Introducing SKOSsy – generate thesauri on the fly!

Imagine you could generate any thesaurus you would like for nearly any knowledge domain you can think of with quite a good quality! Sounds impossible? Reminds you of all the promises made by text mining software which generates “semantic nets” from scratch?

Let me introduce you to SKOSsy. I will explain what this web service can do for you:

SKOSsy generates SKOS based thesauri in German or in English for a domain you are interested in. Not any domain but nearly any: SKOSsy extracts data from DBpedia, so it can cover anything which is in DBpedia. Thus, SKOSsy works well whenever a first seed thesaurus should be generated for a certain organisation or project. If you load the automatically generated thesaurus into an editor like PoolParty Thesaurus Manager (PPT) you can start to enrich the knowledge model by additional concepts, relations and links to other LOD sources. But you don´t have to start in the open countryside with your thesaurus project.
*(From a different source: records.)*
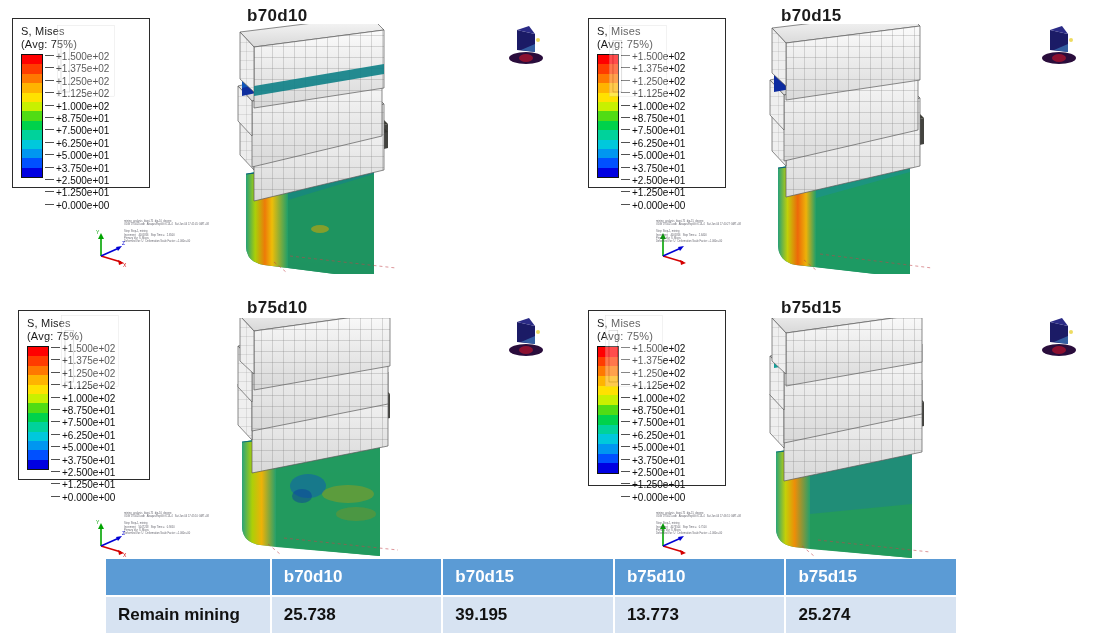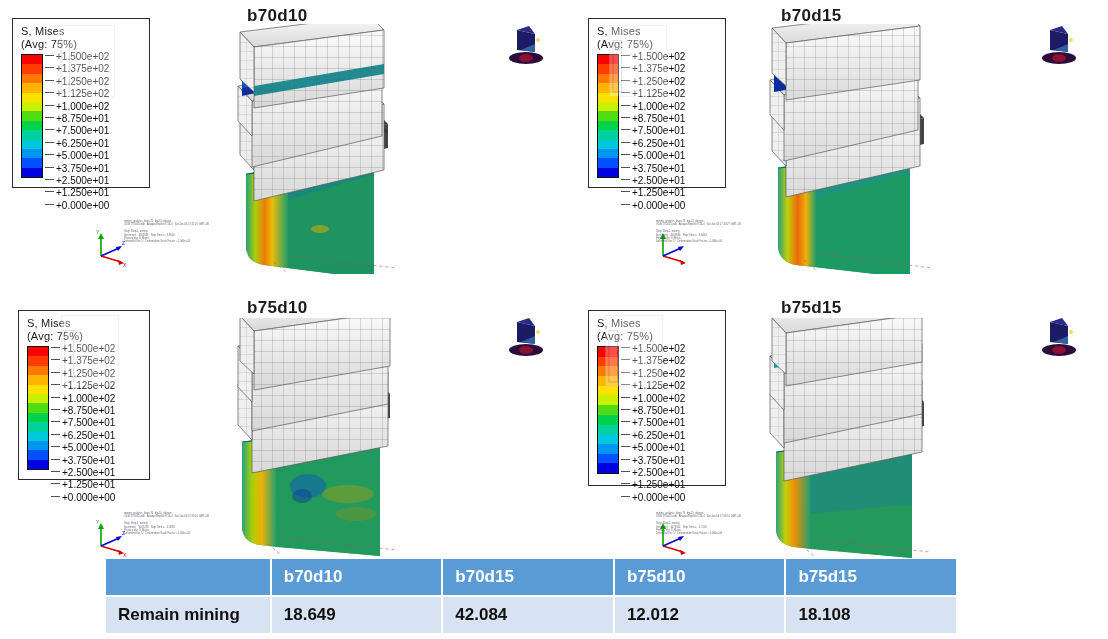--- a/index.html
+++ b/index.html
@@ -748,19 +748,19 @@
       <th class="corner" style="width:166px;"></th>
       <th style="width:172px;">b70d10</th>
       <th style="width:172px;">b70d15</th>
       <th style="width:172px;">b75d10</th>
       <th style="width:172px;">b75d15</th>
     </tr>
   </thead>
   <tbody>
     <tr>
       <td>Remain mining</td>
-      <td>18.649</td>
-      <td>42.084</td>
-      <td>12.012</td>
-      <td>18.108</td>
+      <td>25.738</td>
+      <td>39.195</td>
+      <td>13.773</td>
+      <td>25.274</td>
     </tr>
   </tbody>
 </table>
 
 </body></html>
Let me give you an example: Imagine you are working for a company which is an international plant builder and you would like to index several thousands of documents the “semantic way”. You have to walk through the following steps:

  1. Identify proper categories in Wikipedia/DBpedia which describe best what your business or your domain is all about. Those categories should contain pages / resources which are related to the documents you would like to index. For example: http://dbpedia.org/resource/Category:Metalworking or http://dbpedia.org/resource/Category:Industrial_automation
  2. After you have selected proper categories SKOSsy will traverse DBpedia for you and collect all resources, their hierarchical and non-hierarchical relations, alternative labels, definitions and other properties and put them together as a valid SKOS thesaurus; this step will last a couple of minutes. (Find the resulting vocabulary here)
  3. Load the resulting thesaurus into PPT, explore it, improve it and enrich it with additional facts.
  4. After you´re done you can generate a tailor-made text extractor by using PoolParty Extractor (PPX) which is the second component of PoolParty product family
  5. With PPX and its extraction model especially curated for your special use case you can extract named entities from your documents automatically and index your documents in a meaningful way.
  6. After a few seconds your semantic search engine is ready to be used. PoolParty Semantic Search (PPS) which is the third PoolParty component will offer some nice facilities like categorized auto-complete, faceted search, content recommendation (similarity search) and smart search suggestions to ease your life as a knowledge worker.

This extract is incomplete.